Semenjak pasca kejadian itu Carla banyak diam namun tatapannya kosong bahkan pikirannya tidak tahu ke mana.

"Sayang, lain kali saja ya. Ibu belum mandi nanti ayah mual," alasan Carla.

Rava hendak tertawa terbahak-bahak mendengar alasan Carla namun, dia pria pengertian tidak mau ambil kesempatan dalam kesempitan.

"Ozora mau mandi dengan ibu tidak?" tawar Rava agar Carla terbiasa kepada Ozora.

"Apa yang kau katakan, Rava?" tanya Carla penuh penekanan.

"Mau tidak?" tanya Rava lagi tidak peduli terhadap pertanyaan Carla.

"Mau ayah kebetulan Ozora sudah kotor karena habis main tanah di luar." Carla lemas mendengar jawaban Ozora, ia hembuskan nafas kuat ke samping.
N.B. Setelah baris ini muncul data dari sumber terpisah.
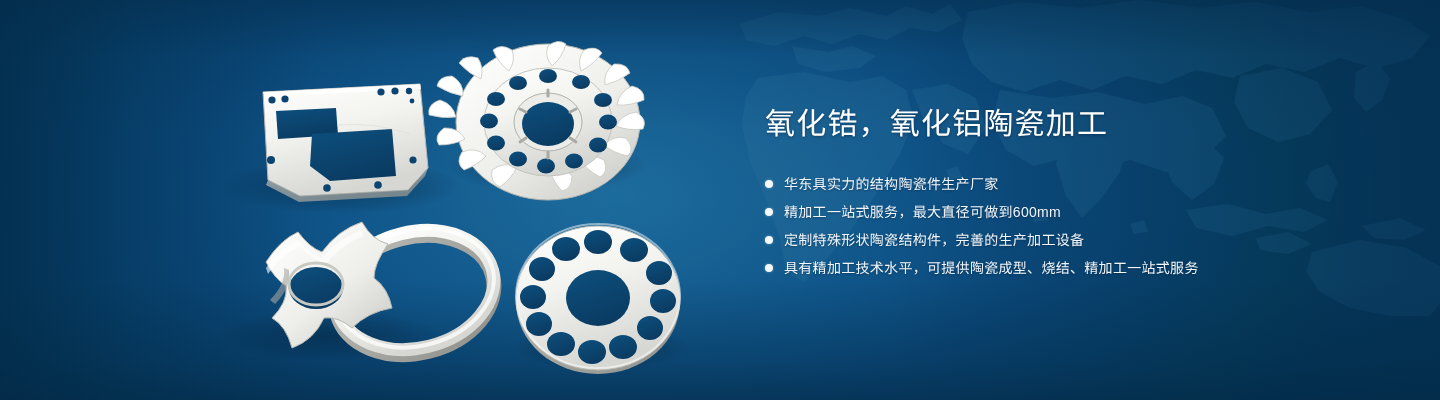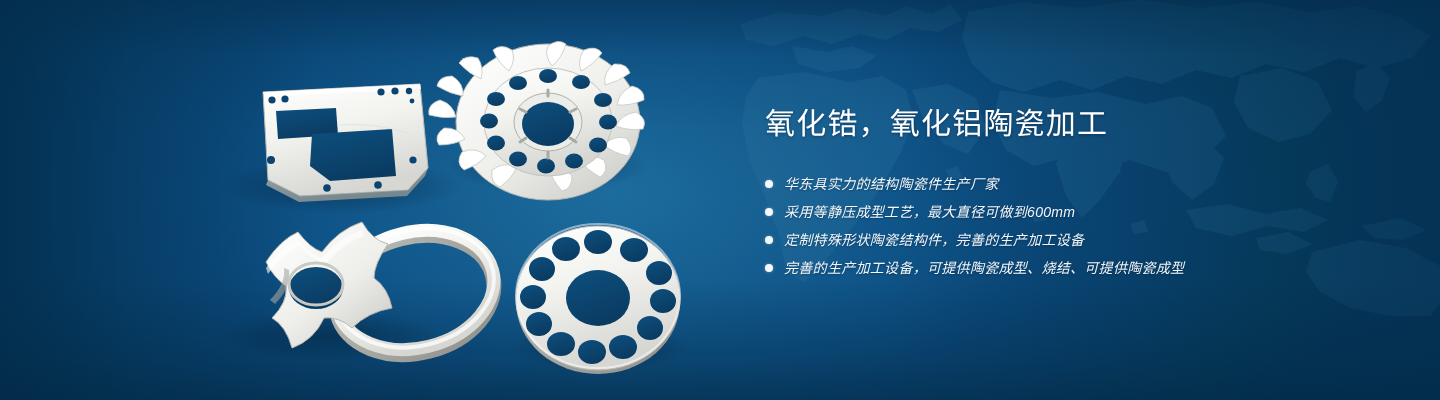--- a/index.html
+++ b/index.html
@@ -94,7 +94,6 @@
     color:#f2f6fa;
     white-space:nowrap;
     text-shadow:0 1px 2px rgba(0,25,50,.40);
-    font-style:italic;
   }
   .bullet:last-child{margin-bottom:0;}
   .dot{

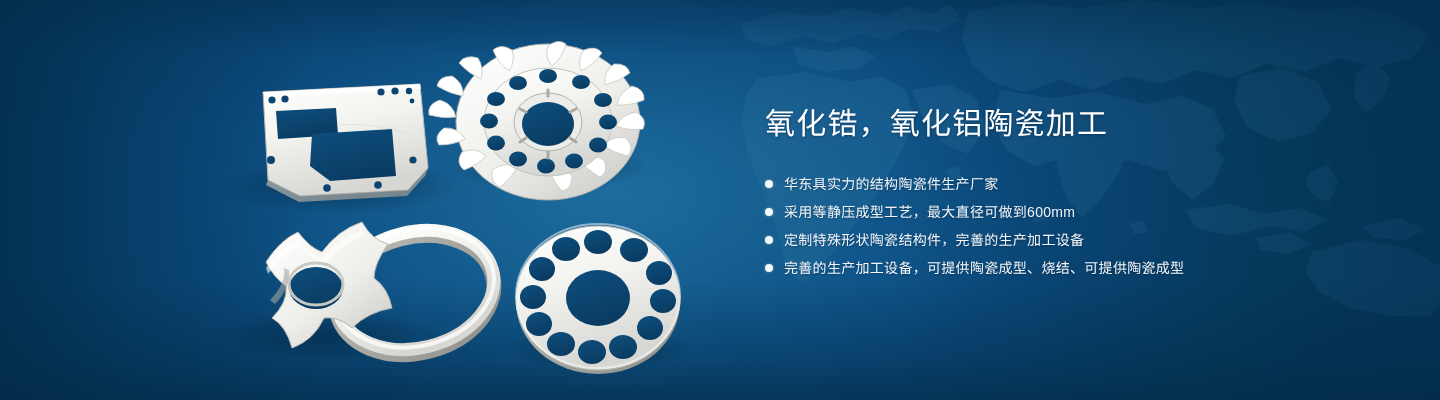--- a/index.html
+++ b/index.html
@@ -318,7 +318,7 @@
       </li>
       <li class="bullet">
         <span class="dot"></span>
-        <span>采用等静压成型工艺，最大直径可做到600mm</span>
+        <span>精加工一站式服务，最大直径可做到600mm</span>
       </li>
       <li class="bullet">
         <span class="dot"></span>

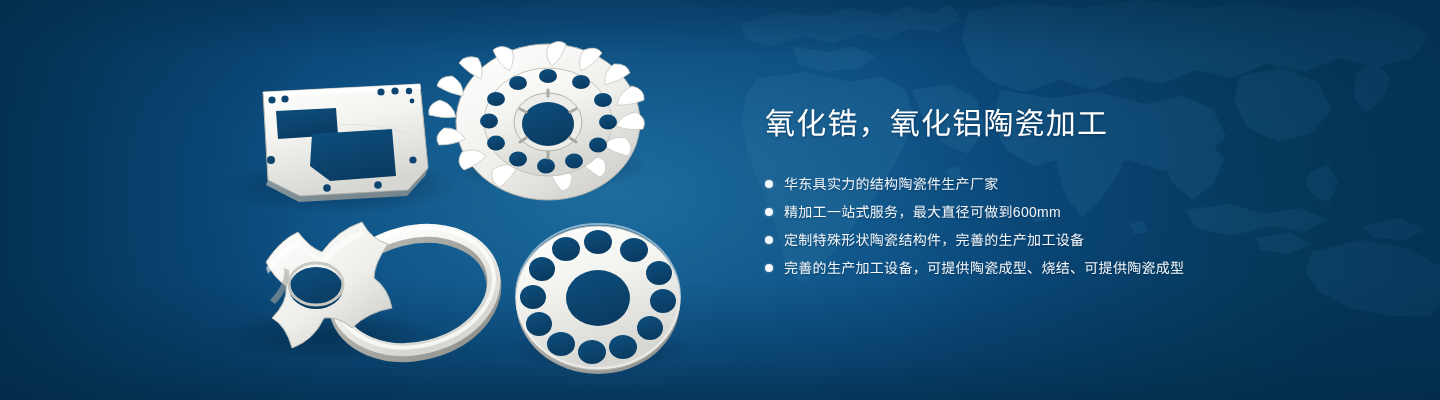--- a/index.html
+++ b/index.html
@@ -326,7 +326,7 @@
       </li>
       <li class="bullet">
         <span class="dot"></span>
-        <span>完善的生产加工设备，可提供陶瓷成型、烧结、可提供陶瓷成型</span>
+        <span>具有精加工技术水平，可提供陶瓷成型、烧结、精加工一站式服务</span>
       </li>
     </ul>
   </div>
Mau tidak mau ia harus kembali menuruti keinginan Ozora lalu mereka meninggalkan Rava di sana sendirian sambil menikmati sisa martabak manis.

"Pelan-pelan namun pasti kalian akan kusatukan Carla, Ozora," ucap Rava lalu dia juga naik ke atas.
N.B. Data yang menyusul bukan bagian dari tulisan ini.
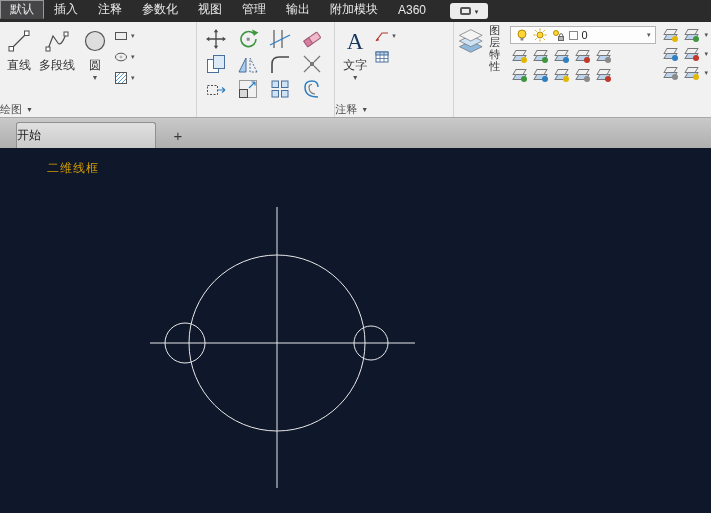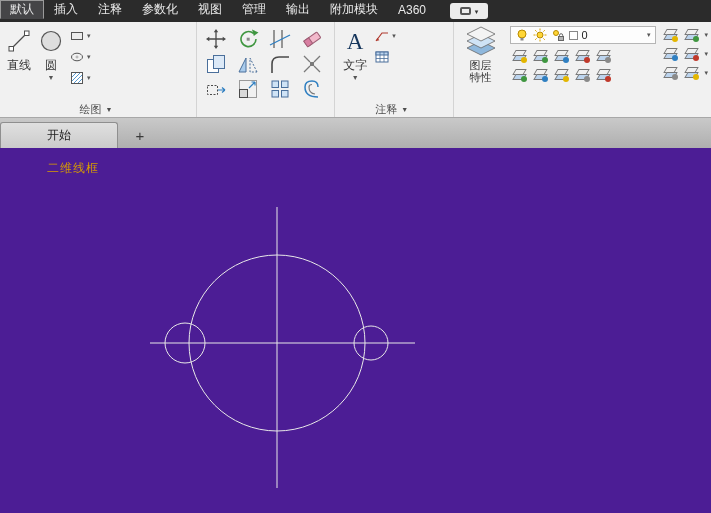--- a/index.html
+++ b/index.html
@@ -39,7 +39,7 @@
 
   
   .lay-body{display:flex;gap:5px}
-  .lay-props{display:flex;flex-direction:column;align-items:center;font-size:11px;color:#333;
+  .lay-props{display:flex;flex-direction:row;font-size:11px;color:#333;
              width:48px;text-align:center;line-height:12px;gap:1px}
   .lay-props .lbl{width:24px;word-break:break-all}
   .lay-mid{display:flex;flex-direction:column;gap:4px;padding-top:2px}

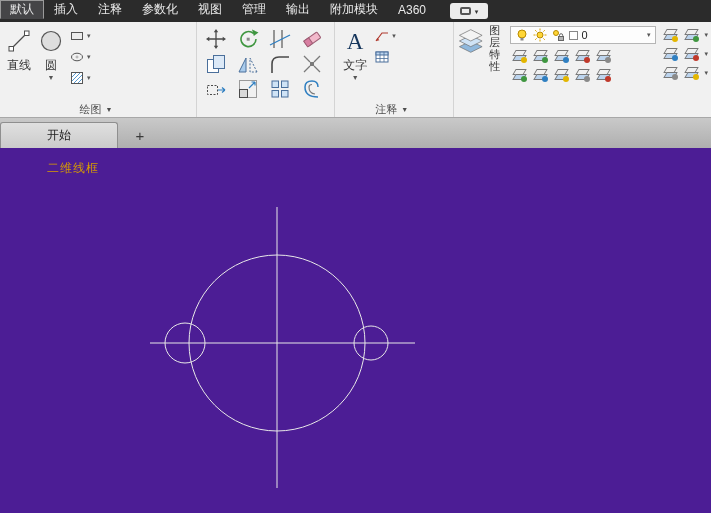--- a/index.html
+++ b/index.html
@@ -110,6 +110,16 @@
       <div class="rb-big">
         <span class="ic">
           <svg width="24" height="24" viewBox="0 0 24 24">
+              <path d="M3 20 L8 7 L13 14 Q16 18 21 5" fill="none" stroke="#4d4d4d" stroke-width="1.2"></path>
+              <rect x="1" y="18" width="4" height="4" fill="#fff" stroke="#4d4d4d"></rect>
+              <rect x="19" y="3" width="4" height="4" fill="#fff" stroke="#4d4d4d"></rect>
+            </svg>
+        </span>
+        <span>多段线</span>
+      </div>
+      <div class="rb-big">
+        <span class="ic">
+          <svg width="24" height="24" viewBox="0 0 24 24">
               <circle cx="12" cy="12" r="9.5" fill="#dedede" stroke="#555" stroke-width="1.2"></circle>
             </svg>
         </span>

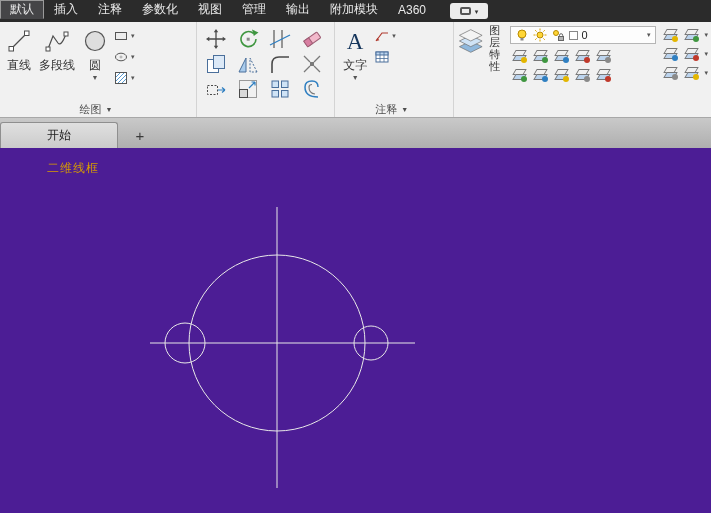--- a/index.html
+++ b/index.html
@@ -23,7 +23,7 @@
           display:flex;border-bottom:1px solid #a8a8a8}
   .panel{position:relative;height:100%;border-right:1px solid #d4d4d4;padding:2px 3px 16px 3px}
   .panel-footer{position:absolute;bottom:0;left:0;right:4px;height:15px;display:flex;align-items:center;
-                justify-content:center;gap:4px;font-size:11px;color:#4d4d4d}
+                justify-content:flex-start;gap:4px;font-size:11px;color:#4d4d4d}
   .panel-footer .arr{font-size:7px;line-height:7px;color:#4d4d4d}
   .pbody{display:flex;height:100%}
   .rb-big{display:flex;flex-direction:column;align-items:center;justify-content:flex-start;

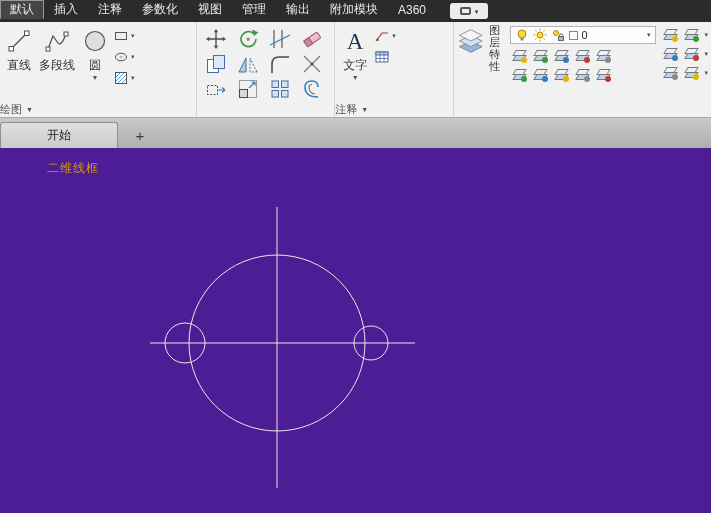--- a/index.html
+++ b/index.html
@@ -61,7 +61,7 @@
           background:linear-gradient(#c9c9c9,#afafaf);display:flex;align-items:flex-end}
   .ftab{height:26px;display:flex;align-items:center;font-size:12px;border:1px solid #8f8f8f;
         border-bottom:none;border-radius:3px 3px 0 0}
-  .ftab.start{background:linear-gradient(#e0e0e0,#cbcbcb);color:#222;width:118px;justify-content:center;margin-left:0}
+  .ftab.start{background:linear-gradient(#e0e0e0,#cbcbcb);color:#222;width:140px;margin-left:16px}
   .ftab.active{background:#f9f9f9;color:#111;width:126px;justify-content:center;gap:12px;margin-left:16px}
   .ftab .close{color:#555;font-size:13px;line-height:13px}
   .newtab{width:20px;height:20px;margin:0 0 3px 12px;display:flex;align-items:center;justify-content:center;

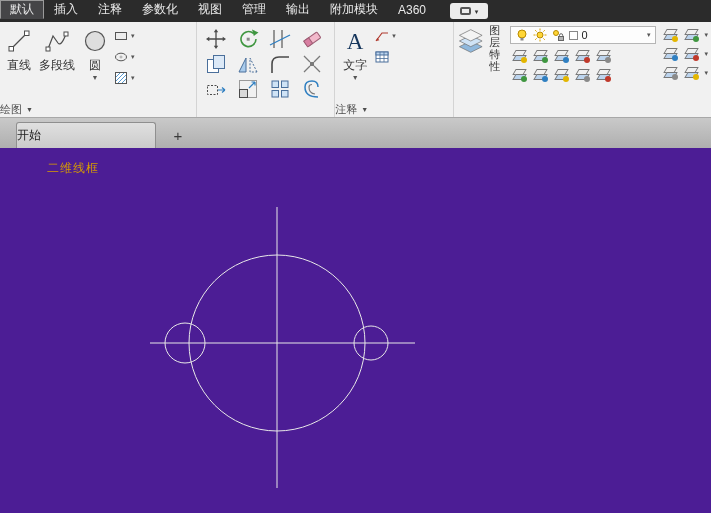--- a/index.html
+++ b/index.html
@@ -68,7 +68,7 @@
           color:#3a3a3a;font-size:15px}
 
   
-  .canvas{position:absolute;top:148px;left:0;width:711px;height:365px;background:#4c1d95}
+  .canvas{position:absolute;top:148px;left:0;width:711px;height:365px;background:#0f172a}
   .view-label{position:absolute;left:47px;top:12px;color:#d79c00;font-size:12px;letter-spacing:1px}
   svg.draw{position:absolute;top:0;left:0;display:block}
 </style>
Dalam kamar mandi Ozora tertawa lepas karena Carla menggelitik tubuhnya penuh dengan busa.

"Ibu, hentikan! Ozora mengaku kalah," tawanya.

"Nah anak ibu pinter, sekarang jawab pertanyaan ibu lagi dua kali lima berapa?" tanya Carla lagi.

"Dua puluh ibu," jawabnya cepat.

"Sepuluh sayang, kau harus ibu hukum lagi." Carla kembali melakukan itu sampai mereka berdua tidak menyadari Rava tertegun balik pintu yang terbuka sedikit.

Rava melihat semuanya jelas bahkan dia tidak munafik ingin bergabung ke sana bermain bersama dalam bathtub penuh busa.